Rules come into it because rules dictate how the equipment should be shared. If the posted rule said “go UP the slide only” then the down-sliders would be the ones ruining the flow.
So the rules only really matter when the space is being shared. An empty playground is one thing. A paid indoor play space, with posted signs, is different – it’s ALWAYS crowded with people who paid for their kids to be there, so there will always be kids waiting at the top AND it’s a supervised, paid-for play space: it’s the difference between messing around in your own private pool and breaking rules at the public pool.
In my own pool I jumped in the shallow end, treated beach balls like rafts and so on. At the public pool you can’t do that. A backyard slide versus a paid play house is the same dichotomy. What you do on your own is your business. But when you are sharing a space with other people who also paid for the right to be there, everyone should be considerate of others and share the space and that includes following the rules, because otherwise the kids who do follow the rules get their fun ruined, and that’s not right.
And again, I marvel at the brazenness. If I tell Owl not to play there and some lid slides down anyway and beans him in the face, I can say: that’s your own fault. But f I tell my kid to sure, go ahead and play on the slide while kids wait, that’s fine, then I feel the paret has betrayed that child when some kid gets fed up and kicks him in the head.
And what do I do, As a parent, when my child spends ten minutes trapped t te top of a slide by an inconsiderate tot? Do I tell him he has to keep waiting so as to not hurt the one who is causing the problem? Or do I tell him that vigilante justice is fine and fair?
If some kid won’t get out of my kid’s way and my kid legally HAS right of way, do I move the kid myself or tell Owl to just kick the kid out of the way? Or do I tell him that he has to do what I do at intersections when some grown up up-slider has blasted though a red light… Honk and stay out of their way?
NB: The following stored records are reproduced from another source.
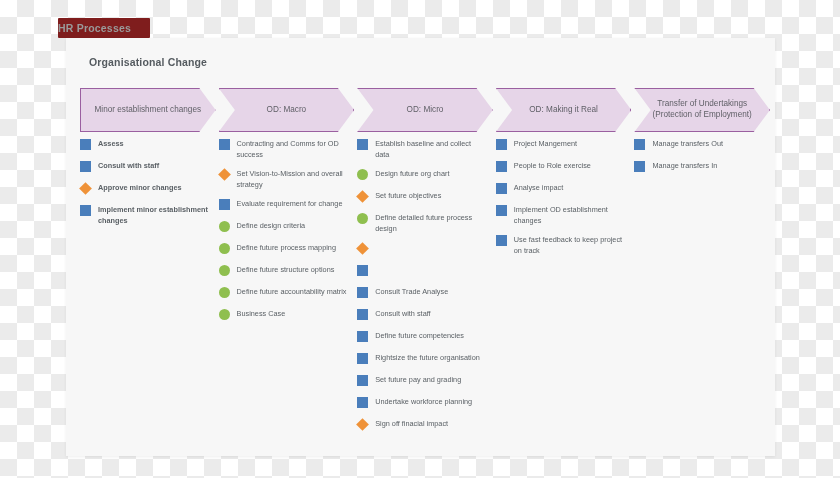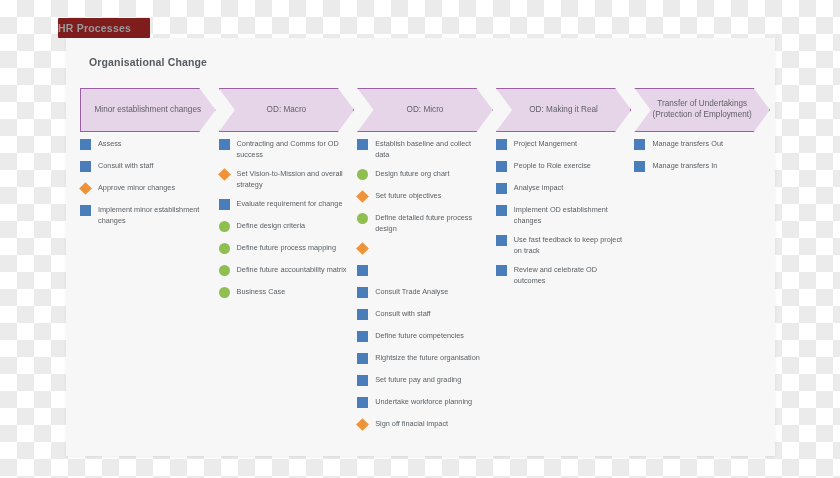--- a/index.html
+++ b/index.html
@@ -163,21 +163,21 @@
         </div>
         <div class="chev mid" style="left: 415.8px; width: 135.6px;">
           <span class="chev-label">OD: Making it Real</span>
         </div>
         <div class="chev mid" style="left: 554.4px; width: 135.6px;">
           <span class="chev-label">Transfer of Undertakings (Protection of Employment)</span>
         </div>
       </div>
 
     <div class="cols">
-        <div class="col" style="left: 0px; width: 129.6px;">
+        <div class="col" style="left: 0px; width: 129.6px; font-weight: bold;">
           <div class="item">
             <div class="marker square"></div>
             <div class="item-label">Assess</div>
           </div>
           <div class="item">
             <div class="marker square"></div>
             <div class="item-label">Consult with staff</div>
           </div>
           <div class="item">
             <div class="marker diamond"></div>
@@ -204,20 +204,24 @@
           <div class="item">
             <div class="marker circle"></div>
             <div class="item-label">Define design criteria</div>
           </div>
           <div class="item">
             <div class="marker circle"></div>
             <div class="item-label">Define future process mapping</div>
           </div>
           <div class="item">
             <div class="marker circle"></div>
+            <div class="item-label">Define future structure options</div>
+          </div>
+          <div class="item">
+            <div class="marker circle"></div>
             <div class="item-label">Define future accountability matrix</div>
           </div>
           <div class="item">
             <div class="marker circle"></div>
             <div class="item-label">Business Case</div>
           </div>
         </div>
         <div class="col" style="left: 277.2px; width: 129.6px;">
           <div class="item">
             <div class="marker square"></div>
@@ -283,24 +287,20 @@
             <div class="marker square"></div>
             <div class="item-label">Analyse impact</div>
           </div>
           <div class="item">
             <div class="marker square"></div>
             <div class="item-label">Implement OD establishment changes</div>
           </div>
           <div class="item">
             <div class="marker square"></div>
             <div class="item-label">Use fast feedback to keep project on track</div>
-          </div>
-          <div class="item">
-            <div class="marker square"></div>
-            <div class="item-label">Review and celebrate OD outcomes</div>
           </div>
         </div>
         <div class="col" style="left: 554.4px; width: 129.6px;">
           <div class="item">
             <div class="marker square"></div>
             <div class="item-label">Manage transfers Out</div>
           </div>
           <div class="item">
             <div class="marker square"></div>
             <div class="item-label">Manage transfers In</div>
In that situation — my kid has been trapped at the top for ten minutes and can’t go down, and I’ve already asked the child/ren in the way to please move so other kids can slide, and/or remarked out loud that it would be nice if the kid had parents around to move him — I would THEN loudly say “Do I REALLY have to go get someone who works here to get the slide moving again??” And then I would do just that if still no help came from the offender’s parent.
Ridiculous!
I’m totally with you on enforcing the rules. My kid can explore going up slides in an empty playground, or on the slide in our backyard. If other kids are waiting to go down, he has to get off the slide and take turns.
I don’t like to interfere with other people’s parenting, but if parents aren’t stepping in and helping their children learn the rules, then I will step up and do it myself, much as others have said above.
Really, I think doing anything different is a huge part of the problem with entitlement and selfishness we keep seeing more and more in young people today. Sorry. Letting your kid be a bully (basically, that’s what you’re doing if you let him impede the play of others and don’t make him move and take turns) is a jerk thing to do. Not acceptable.
Lol nicely done!!
And yes, it IS bullying in a way. It’s saying “I am more important than you and your needs don’t matter” and really, that’s the root of most of society’s problems right there, from rich conservative big wig who won’t share the wealth to people who abuse social systems for their own gain.
There are those people, growing up in front of us while our kids politely say “excuse me…” and wait for them to care.
As bad as it may be, I fully plan on allowing and encouraging my daughter to slide right into rude, obnoxious kids trying to climb the slide. After I loudly tell the other kids to go around and wait their turn.
I guess that makes me a not so great mom.
Eh. I think I am ok with that.
I can’t blame you. If parents want their kids to learn things by natural exploration and consequences rather than bothering to police their kid, let the sliding BEGIN!